_WORK REQUIRED_:
Restate the listing below word for word, and leave its pictures behind.

_RECORDED INFORMATION_:
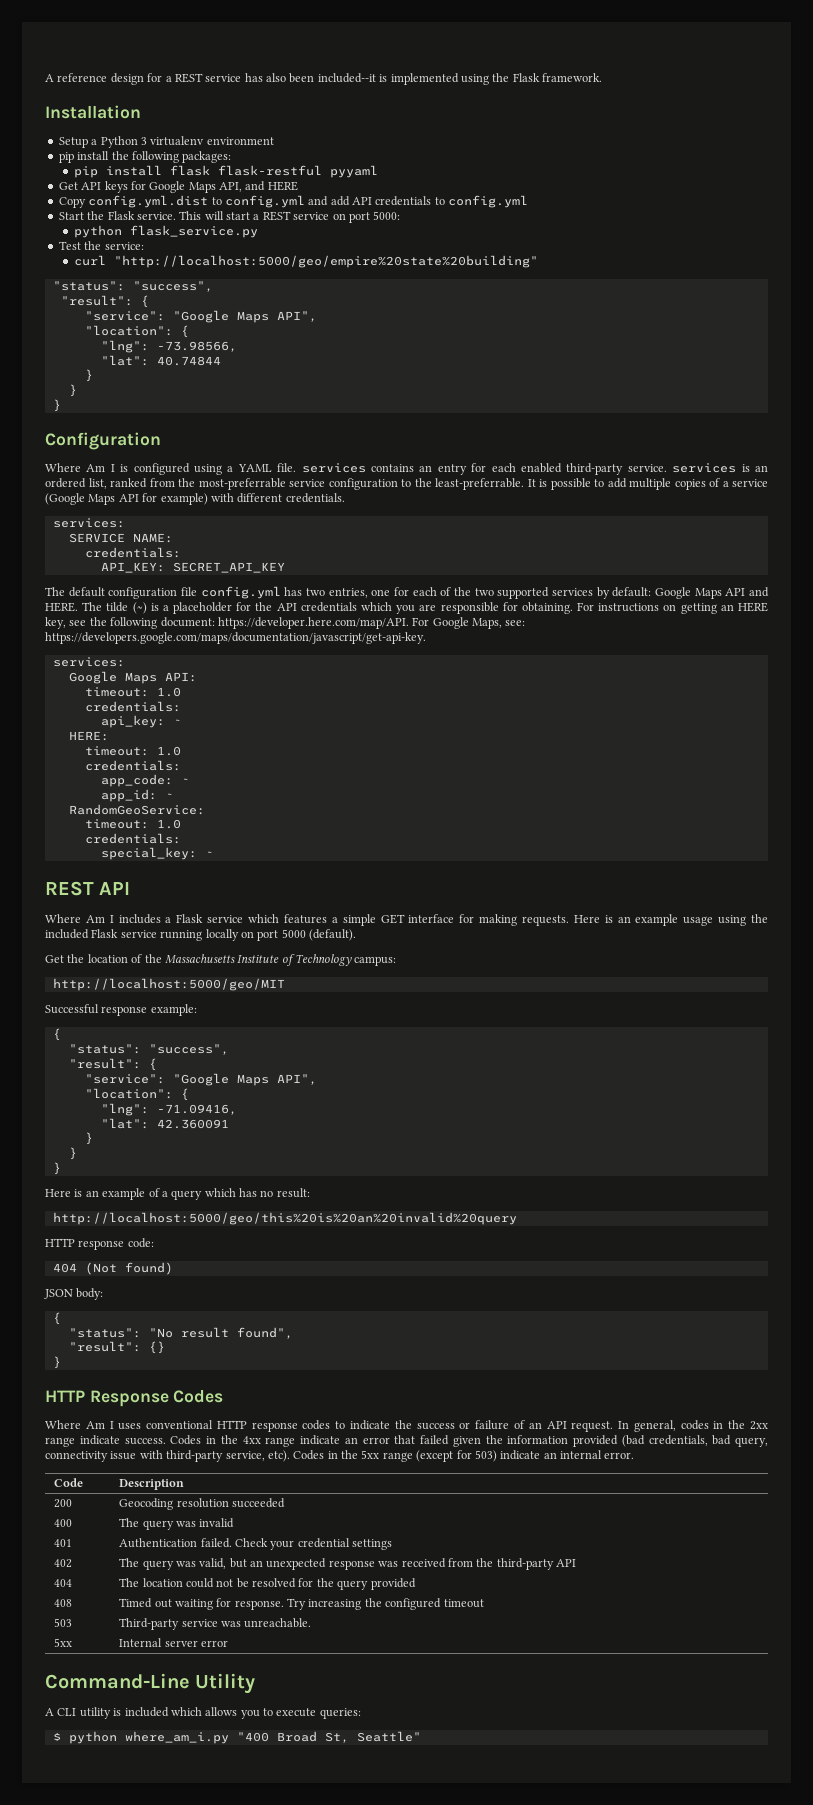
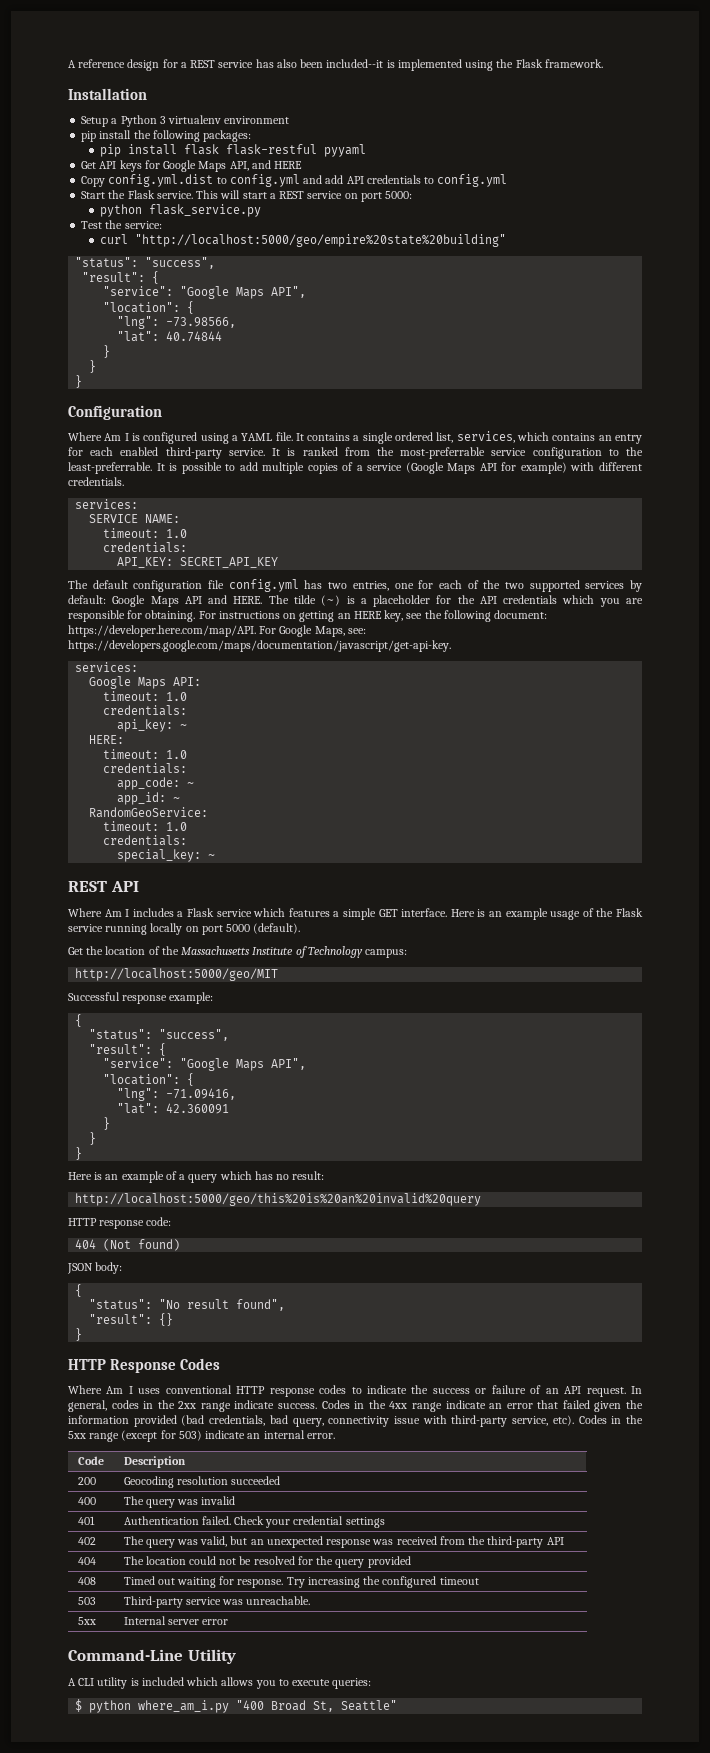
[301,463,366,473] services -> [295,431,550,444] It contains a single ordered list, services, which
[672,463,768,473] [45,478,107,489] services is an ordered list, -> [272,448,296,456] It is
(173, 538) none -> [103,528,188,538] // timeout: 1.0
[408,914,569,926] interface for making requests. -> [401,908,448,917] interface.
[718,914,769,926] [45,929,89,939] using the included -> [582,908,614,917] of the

_RESPONSE AREA_:
[301,463,366,473] services -> [295,431,550,444] It contains a single ordered list, services, which
[672,463,768,473] [45,478,107,489] services is an ordered list, -> [272,448,296,456] It is
(173, 538) none -> [103,528,188,538] // timeout: 1.0
[408,914,569,926] interface for making requests. -> [401,908,448,917] interface.
[718,914,769,926] [45,929,89,939] using the included -> [582,908,614,917] of the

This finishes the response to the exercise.